Rebalancing Hadoop Clusters for Higher Spot Utilization
Running Hadoop clusters efficiently is an important customer use case at Qubole. When running in AWS, this often means using Spot instances efficiently. In this post we introduce the notion of Rebalancing Hadoop clusters to achieve a higher mix of Spot instances – while still maintaining reliability and meeting SLAs.

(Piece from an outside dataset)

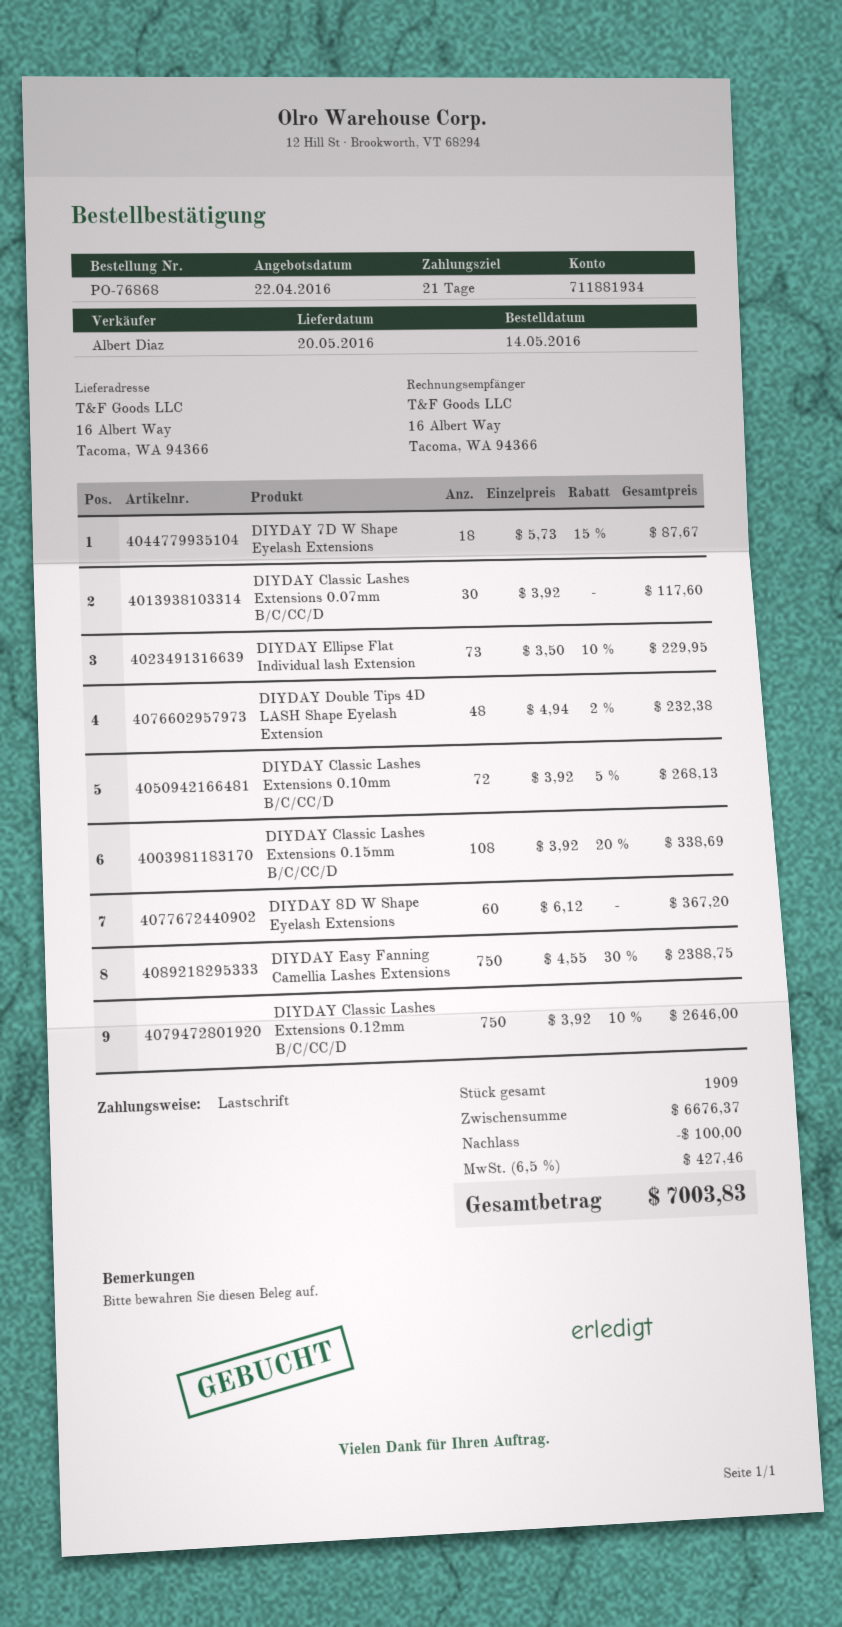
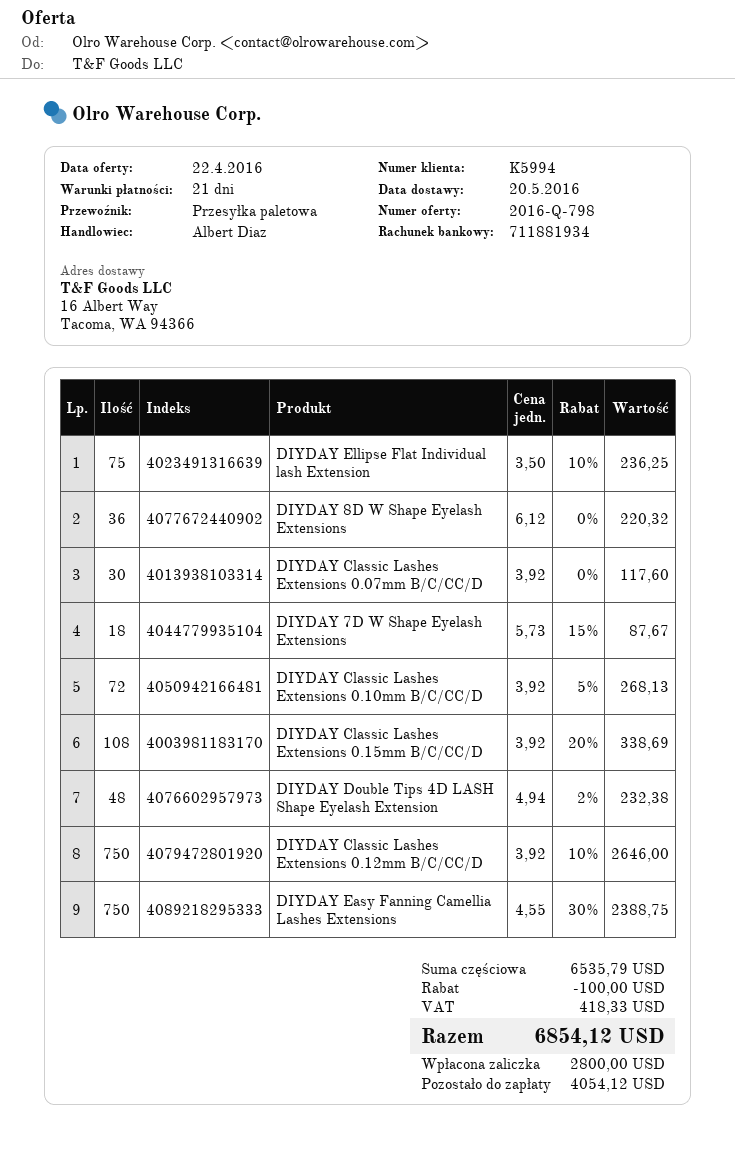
DIYDAY Ellipse Flat Individual lash Extension: 73 x 3.50 - 10% = 229.95 -> 75 x 3.50 - 10% = 236.25
DIYDAY 8D W Shape Eyelash Extensions: 60 x 6.12 = 367.20 -> 36 x 6.12 = 220.32
subtotal: 6676.37 -> 6535.79
tax: 427.46 -> 418.33
total: 7003.83 -> 6854.12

At Qubole, many of our customers run their Hadoop clusters on AWS because of the compelling advantages it provides as a leading Cloud Services provider. One of the unique 1 features that AWS offers is Spot Instances, which are spare EC2 instances where the price is set in real time based on supply and demand. Spot instances operate on a bid-based system where the user bids the maximum that he’s willing to pay for the instance, and if the current Spot price is less than that, the instance is granted to him/her. This can give the user very significant cost savings – especially when running large Hadoop clusters. This is in contrast to the On-Demand instances for which the user pays a fixed, pre-determined price for every hour of usage. For example, the graph below lists the Spot price for m3.xlarge nodes in us-east-1 region from 28th April – 6th May 2015. One can see that the price has, by and large, been in the range of ~ $0.03 per hour, which is nearly a 90% discount from the on-demand price ($0.280) of the same instance type.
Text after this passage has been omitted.